Careful, comprehensive planning is important for meeting graduation requirements and taking advantage of the resources offered by the university. Each student is encouraged to work with his or her academic adviser in developing a four year plan as soon as possible after declaration of the major. A degree audit listing all completed courses and those remaining to be taken for fulfillment of the degree requirements in the student’s chosen major is provided to the student and the adviser through AccessPlus. The student should review the audit each semester and consult with the adviser when changes are required. Any changes to the audit must be approved by the academic adviser and by the dean’s office. Students are responsible for reviewing and updating their degree audits in a timely fashion in order to avoid delays in graduation.

During the first two years, students should meet proficiency requirements in ISU Comm Foundations (English 150, 250) and Information Literacy (LIB 160) and make progress toward meeting the general education requirements. The third and fourth years should emphasize completion of the major (and minor, if elected) and general education requirements, and should give the student an opportunity to take electives. Students seeking the enhanced academic opportunities provided by Study Abroad, National Student Exchange, and Internships will want to engage in careful planning of the Program of Study.

Academic Advising Learning Outcomes

Through their experience with academic advising, students will:

Develop an understanding of the structure, application, and goals of a liberal arts education in relation to their academic development.

Be able to formulate appropriate questions, seek information, and evaluate and apply academic advice.

Know the requirements, policies and protocol of the university, college, and department as they relate to their educational experience.

Understand how degree programs can be enhanced by study and experiences tailored to their intellectual and personal goals.

Be able to identify and utilize university resources effectively to:

  • Satisfy degree requirements
  • Plan programs of study, including selection of appropriate courses and registration
  • Discover how interests, skills and goals connect to fields of study and careers
  • Link curricular and co-curricular activities
  • Research and prepare for advanced study and/or careers
  • Share responsibility for a mentor-mentee relationship between advisee and adviser.

The Open Option

Many students entering Iowa State University do not wish to declare a major. They want time to become familiar with the academic opportunities that the university offers and to determine the best match between their academic interests and abilities. These students enter Iowa State University as Open Option majors.
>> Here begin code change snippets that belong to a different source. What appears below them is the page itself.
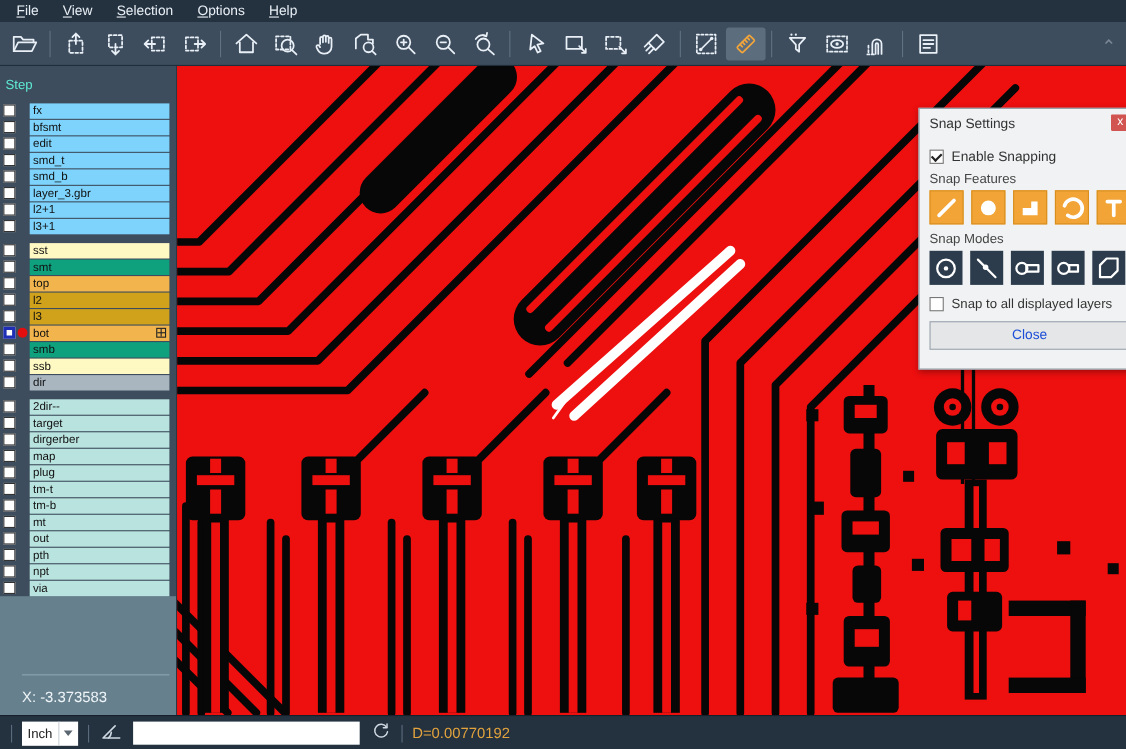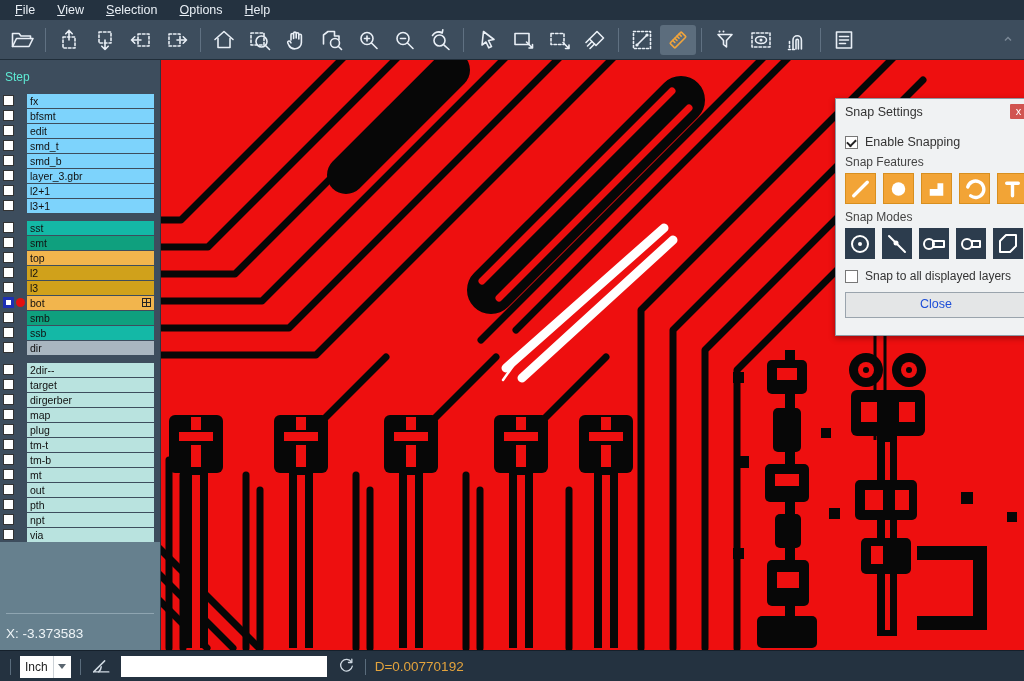--- a/index.html
+++ b/index.html
@@ -36,7 +36,7 @@
   .ldot.show{background:#e30f0f;}
   .lbar{flex:1;height:14px;line-height:14px;margin-right:6px;font-size:10.5px;color:#111;
         padding-left:3px;position:relative;white-space:nowrap;overflow:hidden;}
-  .c-teal{background:#7dd3fc;} .c-teal2{background:#b9e3df;} .c-white{background:#14b8a6;}
+  .c-teal{background:#7dd3fc;} .c-teal2{background:#b9e3df;} .c-white{background:#fef9c3;}
   .c-green{background:#0fa07e;} .c-orange{background:#f2b54d;} .c-gold{background:#d0a11b;} .c-gray{background:#a9b6c0;}
   .lgroup-sep{height:7px;}
   .lgrid{position:absolute;right:3px;top:2.5px;width:9px;height:9px;box-sizing:border-box;border:1px solid #222;

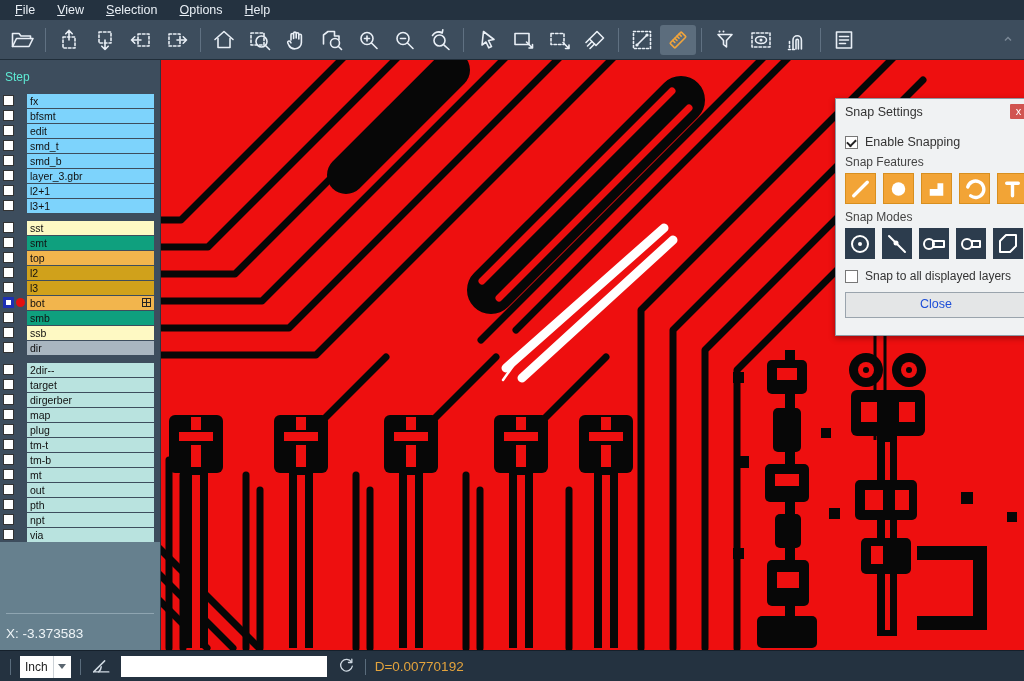--- a/index.html
+++ b/index.html
@@ -42,7 +42,7 @@
   .lgrid{position:absolute;right:3px;top:2.5px;width:9px;height:9px;box-sizing:border-box;border:1px solid #222;
          background:linear-gradient(#222,#222) center/1px 100% no-repeat,linear-gradient(#222,#222) center/100% 1px no-repeat;}
   
-  .coord-area{flex:1;background:#66808e;display:flex;flex-direction:column;justify-content:flex-end;padding:0 6px 6px 6px;}
+  .coord-area{flex:1;background:#66808e;display:flex;flex-direction:column;justify-content:flex-end;padding:0 6px 6px 20px;}
   .coord-line{border-top:1px solid #8fa5b1;margin-bottom:10px;}
   .coord-text{color:#eef4f7;font-size:13.5px;line-height:20px;}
The Open Option experience is designed to help students explore majors and careers, become acquainted with the entire university, and make successful adjustments to the academic expectations of Iowa State. Open Option students are assigned academic advisers in the Liberal Arts and Sciences Student Academic Services Office. These advisers help students with academic and career development.

During the first year, an orientation class introduces students to all of the colleges and majors on campus. An optional career development class in the second semester guides students in selecting a major and career that match their academic and personal goals.

Aided by their adviser, Open Option students select courses that allow them to sample their academic interests before committing to a specific university major. Open Option students typically declare a major during their second or third semester. In addition, students who may have started in a specific field and have discovered it is not meeting their needs may transfer into Open Option for a semester or two while they decide on a new major.

Honors Program

Students enrolled in the College of Liberal Arts and Sciences are encouraged to participate in the University Honors Program .

Liberal Arts and Sciences Honors is designed to add depth and breadth to students’ programs of study and intellectual development. Students in Liberal Arts and Sciences Honors benefit from the resources and capabilities of a large and dynamic research university along with the small class sizes and intellectual community that characterize smaller, selective liberal arts colleges. Membership in LAS Honors offers specific benefits to students such as collaborations with individual faculty members on Honors projects, extended library loan privileges, 24-hour use of the Jischke Honors Building and priority registration for classes.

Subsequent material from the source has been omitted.